Urban Resilience Analysis
: In this lesson, we will execute and publish a spatial urban resilience analysis.
Wednesday, March 31
Take a look at the OSM2PGSQL program to understand how it translates OpenStreetMap data into PostGIS.
Expectations for Spatial Urban Resilience Analysis of Dar es Salaam
The question prompt for this analysis is posted on the previous page. Expectations for the analysis are:
- Due Wednesday April 7
- Work independently or in pairs, but publish the final results to both students’ GitHub pages.
- Publish final result in the form of an interactive Leaflet map.
- If working in pairs, complement the Leaflet map with a static map designed for a static web view or and/for printing.
- Layers with large numbers of features will have difficulty displaying in a Leaflet map, so you might want to focus on displaying results aggregated by Ward or Subward, and for illustrative purposes select underlying features for particularly interesting wards for display.
- The lab report should include the following sections:
- Question
- Data & data citations & descriptions
- Methods (verbal description of analysis with SQL code blocks, with sufficient explanation and detail to be reproduced)

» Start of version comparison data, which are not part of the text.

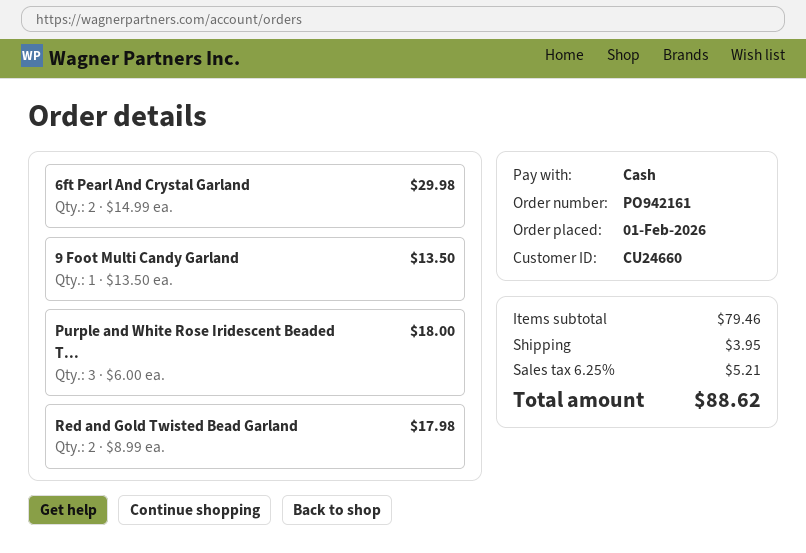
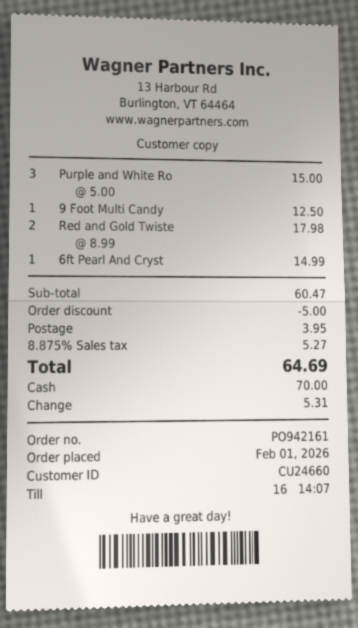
6ft Pearl And Crystal Garland: 2 x 14.99 = 29.98 -> 1 x 14.99 = 14.99
9 Foot Multi Candy Garland: 1 x 13.50 = 13.50 -> 1 x 12.50 = 12.50
Purple and White Rose Iridescent Beaded T...: 3 x 6.00 = 18.00 -> 3 x 5.00 = 15.00
subtotal: 79.46 -> 60.47
discount: none -> 5.00
tax: 6.25% = 5.21 -> 8.875% = 5.27
total: 88.62 -> 64.69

- Results (interpretation, with link to Leaflet map and any static maps)
Wisdom for Spatial SQL
- Several manuals and tutorial resources were referenced on the first day of SQL
- Use lowercase table names and column names and avoid using SQL keywords or function names for table names and column names
- Refresh the schema every time you:
ALTER TABLE
, DROP TABLE
, CREATE TABLE
, or addgeometrycolumn()
- Remember to alias the results of any function or calculation to a good field name with
AS
or the shorthand .
- Analyze attributes if possible, not geometries
- Keep geometries smaller / simpler wherever possible: points are better than polygons, single-part features better than multi-part features
- Create spatial indicies for large geographic datasets before applying any spatial function
- Test solutions with simple queries first, and use
LIMIT
to see if things are working before scaling up
- Check counts and totals of the data you’re analyzing throughout the process to make sure you’re not creating & propagating errors
- Write workflows as you know them from geog120 to help plan and keep track of what you’re doing
- Keep the queries in your own SQL file, sequentially with semicolons, so that your work is reproducible
- Don’t try viewing or previewing super complex tables. View the INFO tab and query with a
LIMIT
of just a few records
- Remember to type-cast any geometries created from spatial functions
::geometry(geometry_type,EPSG_code)
- Almost everything involving two tables/layers is best accomplished with a
join
, including attribute joins, spatial joins, select by location, overlay analysis and distance analysis.
- OpenStreetMap can be surprising because the data is volunteered: different volunteers might use different tags, tag values, and geometries (points or polygons). Super-users tend to edit these things for consistency.